AI Seen as Key to Planning Climate Change-Related Hazard Mitigation

PASADENA, Calif. — As demand for more detailed assessment of climate risks grows, a team of scientists from around the globe argue for utilizing artificial intelligence to greatly improve the climate simulations that form the basis of hazard mitigation plans.
Although we’re all prone to complain about the occasional hits and misses, forecasters have become pretty good at predicting the weather. Today, for instance, it’s not uncommon to get a reliable prediction of the conditions ahead as many as 10 days in advance.
Making accurate, longer term predictions about how the climate is changing, however, remains something of a challenge.
To those who equate the large-scale shifts in climate to the large, slow-moving, tectonic plates that divide the Earth’s crust and occasionally cause an earthquake, this might not seem so much of a problem.
But changes in climate don’t occur at a snail’s pace, and the ability to better nail down the where, why and how of climate change on a local or regional level could help guide everything from decisions about insurance coverage in fire- or flood-prone areas to how the structures we live and work in are designed.
The problem, as described in a paper recently published in the journal Nature Climate Change, is that our ability to model climate change is hampered by the enormous amount of computing power required to simulate all facets of climate.
And even if we had enough power, write Caltech’s Tapio Schneider and the 13 colleagues who participated in the research, our current computational abilities would only take us so far — we’d still fall short in capturing the small-scale processes necessary for accurate modeling.
As Schneider explained in an interview on the Caltech website, while big things are relatively easy to model — things like temperature, winds and ocean currents — other features of the climate, like low-lying marine clouds, are not.
In their paper, he and his fellow researchers suggest that if weather scientists used machine learning to fill in these gaps, they’d be able to create more robust models without the need of massive computing centers.

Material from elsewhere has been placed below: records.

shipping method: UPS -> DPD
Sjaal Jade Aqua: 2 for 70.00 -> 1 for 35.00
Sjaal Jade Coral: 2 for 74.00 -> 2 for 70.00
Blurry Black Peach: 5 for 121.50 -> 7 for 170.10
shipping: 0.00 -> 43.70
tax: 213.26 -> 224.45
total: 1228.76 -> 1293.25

“Weather forecasts have become quite good over the last few decades. It’s a bit of an unsung success story of science,” Schneider told Calech’s Emily Velasco. “The primary reason they’ve become quite good is that they use data much more extensively than they used to. In some ways, we want to achieve the same thing for climate prediction. I think that can be achieved by using AI tools to harness the extensive data about Earth we already have.”
The researchers’ climate forecasting proposal relies on two sets of tools.
The first is used for a course sketch, if you will, of actual physical processes, like the behavior in individual clouds.
Because they are simplified versions of actual events, they have to be “tuned” to behave like their real-life counterparts.
To go further, and save on the computing time and power, the researchers assert that artificial intelligence — machine learning — can be used to quantify some of the uncertainty inherent in climate modeling and generate new data at scales that are hard to measure.
The machine learning used by the team has similarities to image generators like OpenAI’s DALL-E.
In the case of DALL-E, the machine-learning algorithm is trained on a huge set of samples to create images of objects it knows how to identify.
When it comes to climate science, the researchers say, similar algorithms can be used to generate pieces — hundreds or thousands of them — that can be plugged into bigger simulations to fill in the missing gaps.
The simulated processes would then be brought together with real-world data to create realistic predictions about Earth’s rapidly changing climate, researchers contend.
“We can use the physical laws as far as we can, given the limited computational power at our disposal,” said Schneider, who is also a senior research scientist at the Jet Propulsion Laboratory, which Caltech manages for NASA.
“What we cannot simulate, we can learn from data,” he told Velsaco.